Connection Overhead and PgBouncer
Connection Overhead and PgBouncer
The main chapter quantified the high-level impact: 210 direct connections consume 6.3GB while 20 pooled connections consume 0.6GB. This section dissects where that memory goes, how PgBouncer multiplexes connections, and the subtle performance implications of pooling.
PostgreSQL Backend Process Memory Map
Each backend process has private memory regions. Examining a single backend via /proc:
# Find a backend PID
psql -c "SELECT pg_backend_pid();"
# 12847
# Memory map summary
cat /proc/12847/smaps_rollup
Rss: 29184 kB
Pss: 14592 kB (proportional share, excludes shared mappings)
Private_Clean: 2048 kB
Private_Dirty: 12544 kB (this is the per-connection cost)

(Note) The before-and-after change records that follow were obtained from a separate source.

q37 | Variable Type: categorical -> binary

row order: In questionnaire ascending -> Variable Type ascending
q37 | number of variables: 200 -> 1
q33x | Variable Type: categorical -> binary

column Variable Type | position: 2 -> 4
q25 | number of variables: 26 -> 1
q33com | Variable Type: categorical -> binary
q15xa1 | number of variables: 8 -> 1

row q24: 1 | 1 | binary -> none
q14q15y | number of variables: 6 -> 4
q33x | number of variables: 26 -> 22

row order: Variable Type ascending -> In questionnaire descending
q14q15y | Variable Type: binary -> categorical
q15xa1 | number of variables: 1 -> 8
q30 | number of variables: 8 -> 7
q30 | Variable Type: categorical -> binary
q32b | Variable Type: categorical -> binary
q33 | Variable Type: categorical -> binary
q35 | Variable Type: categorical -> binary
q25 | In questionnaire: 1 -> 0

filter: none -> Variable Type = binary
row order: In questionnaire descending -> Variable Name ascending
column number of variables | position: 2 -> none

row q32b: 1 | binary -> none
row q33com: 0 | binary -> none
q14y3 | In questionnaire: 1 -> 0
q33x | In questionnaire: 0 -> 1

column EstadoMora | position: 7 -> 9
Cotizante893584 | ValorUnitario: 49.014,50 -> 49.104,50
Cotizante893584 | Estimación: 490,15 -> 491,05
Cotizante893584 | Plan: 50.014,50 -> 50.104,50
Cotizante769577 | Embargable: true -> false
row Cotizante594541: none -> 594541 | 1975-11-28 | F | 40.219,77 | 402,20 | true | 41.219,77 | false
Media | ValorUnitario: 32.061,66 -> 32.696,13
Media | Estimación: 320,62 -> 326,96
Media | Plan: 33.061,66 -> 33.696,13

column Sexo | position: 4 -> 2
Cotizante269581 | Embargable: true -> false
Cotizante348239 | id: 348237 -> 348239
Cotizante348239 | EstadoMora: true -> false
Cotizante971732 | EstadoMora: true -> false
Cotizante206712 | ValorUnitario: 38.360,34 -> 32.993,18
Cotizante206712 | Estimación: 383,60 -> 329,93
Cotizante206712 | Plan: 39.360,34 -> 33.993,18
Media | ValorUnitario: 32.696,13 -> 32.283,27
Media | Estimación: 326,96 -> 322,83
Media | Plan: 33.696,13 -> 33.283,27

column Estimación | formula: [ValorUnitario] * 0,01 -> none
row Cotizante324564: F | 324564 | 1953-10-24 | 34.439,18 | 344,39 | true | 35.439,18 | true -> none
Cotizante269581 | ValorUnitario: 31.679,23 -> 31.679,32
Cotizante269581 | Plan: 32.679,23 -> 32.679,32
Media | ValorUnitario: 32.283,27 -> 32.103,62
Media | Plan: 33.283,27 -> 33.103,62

Shared_Clean: 14592 kB (shared_buffers, mapped but not counted per-process)
The actual per-connection cost is Private_Dirty: 12.5 MB for an idle connection. Under load with active queries:
-- Run a query that allocates work_mem
SET work_mem = '64MB';
SELECT * FROM articles ORDER BY published_at DESC LIMIT 10000;
During the sort:
Private_Dirty: 78336 kB (12.5 MB base + 64 MB work_mem)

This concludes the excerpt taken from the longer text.